Stored items from a collection
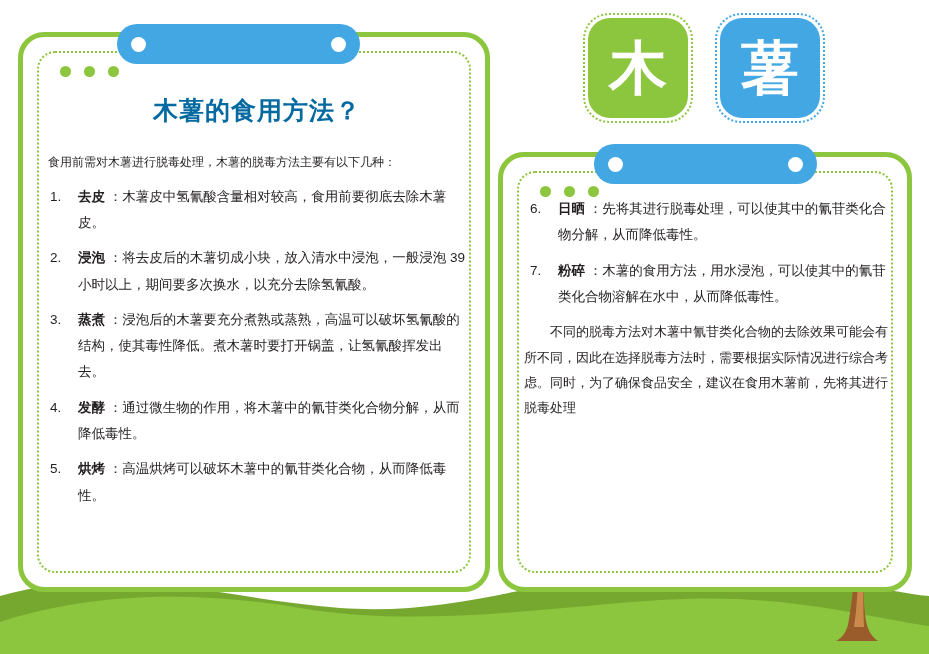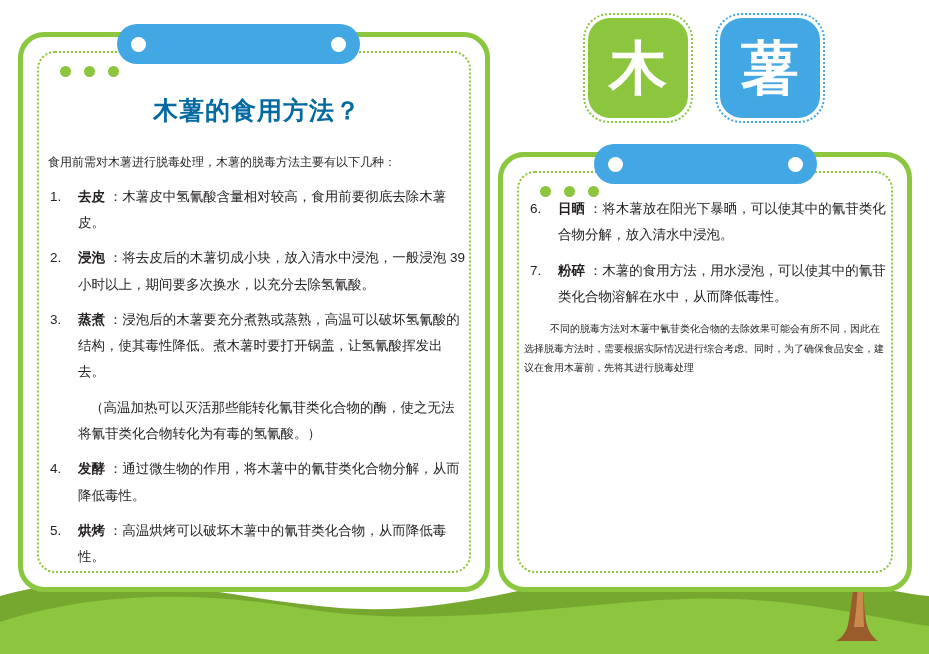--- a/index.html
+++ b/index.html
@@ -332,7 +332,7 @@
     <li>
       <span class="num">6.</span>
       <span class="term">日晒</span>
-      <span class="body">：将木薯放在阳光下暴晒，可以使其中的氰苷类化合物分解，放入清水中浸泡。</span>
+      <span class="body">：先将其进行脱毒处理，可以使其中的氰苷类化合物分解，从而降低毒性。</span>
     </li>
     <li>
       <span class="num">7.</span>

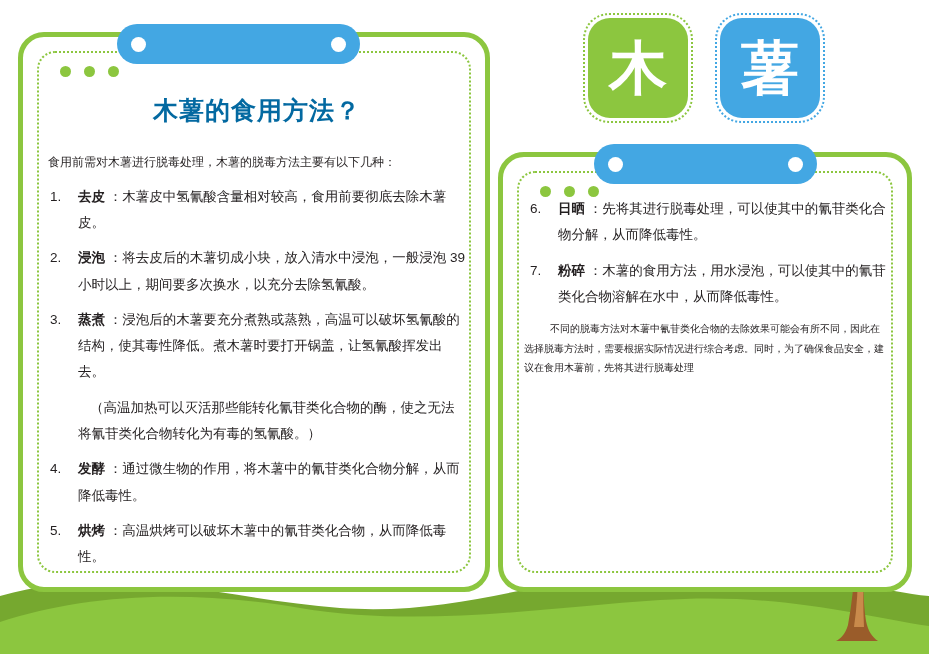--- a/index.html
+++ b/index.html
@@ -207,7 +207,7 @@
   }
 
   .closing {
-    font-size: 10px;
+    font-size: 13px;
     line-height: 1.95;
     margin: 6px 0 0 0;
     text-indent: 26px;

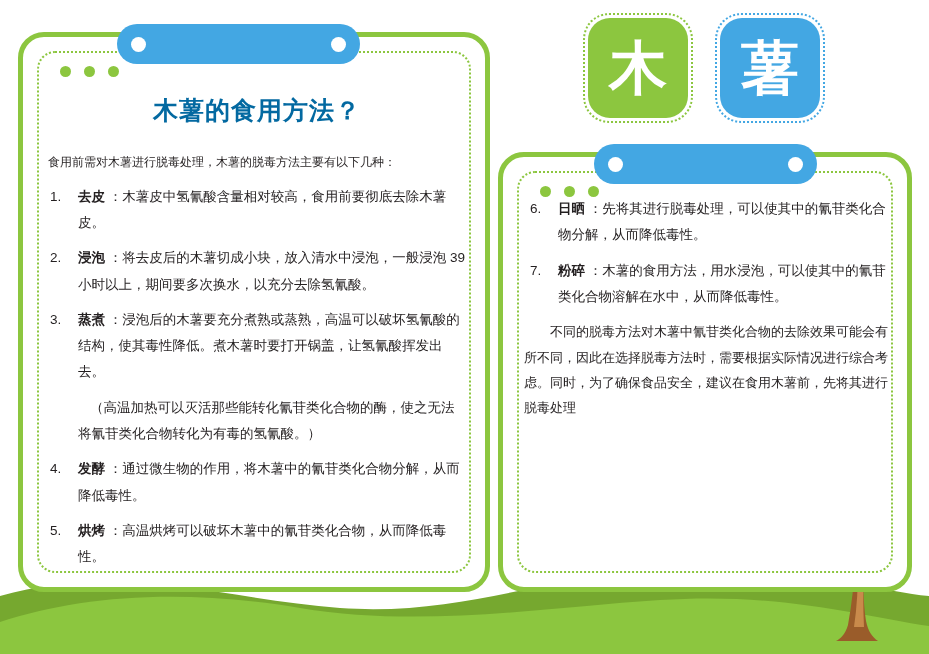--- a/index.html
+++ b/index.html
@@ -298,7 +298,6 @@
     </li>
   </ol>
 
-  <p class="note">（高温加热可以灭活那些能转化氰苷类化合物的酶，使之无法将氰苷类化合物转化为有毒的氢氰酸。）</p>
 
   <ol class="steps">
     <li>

==

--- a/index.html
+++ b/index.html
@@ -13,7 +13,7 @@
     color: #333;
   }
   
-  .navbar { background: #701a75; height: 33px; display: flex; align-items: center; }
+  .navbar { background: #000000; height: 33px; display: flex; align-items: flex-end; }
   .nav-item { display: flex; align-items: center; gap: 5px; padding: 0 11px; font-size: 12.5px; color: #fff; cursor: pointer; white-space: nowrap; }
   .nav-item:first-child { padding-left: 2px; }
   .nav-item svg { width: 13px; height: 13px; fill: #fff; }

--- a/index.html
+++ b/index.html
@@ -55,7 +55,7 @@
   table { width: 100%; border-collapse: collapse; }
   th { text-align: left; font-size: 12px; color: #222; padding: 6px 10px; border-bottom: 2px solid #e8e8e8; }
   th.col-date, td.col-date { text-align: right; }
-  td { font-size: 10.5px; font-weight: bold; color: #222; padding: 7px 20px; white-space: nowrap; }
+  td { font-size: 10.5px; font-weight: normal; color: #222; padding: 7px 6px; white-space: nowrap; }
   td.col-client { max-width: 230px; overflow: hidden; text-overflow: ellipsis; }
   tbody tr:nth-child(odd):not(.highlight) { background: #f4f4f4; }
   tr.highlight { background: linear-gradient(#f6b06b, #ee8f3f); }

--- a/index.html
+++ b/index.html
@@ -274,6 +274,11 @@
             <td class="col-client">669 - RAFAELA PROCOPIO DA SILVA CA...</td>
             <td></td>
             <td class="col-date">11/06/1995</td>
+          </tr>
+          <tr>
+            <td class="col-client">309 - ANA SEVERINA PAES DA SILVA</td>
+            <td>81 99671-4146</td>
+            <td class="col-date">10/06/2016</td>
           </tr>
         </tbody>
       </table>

What you have to do: Search the data above for the word "SILVA" and count the lines where it appears. Only the number should be given.

Result: 2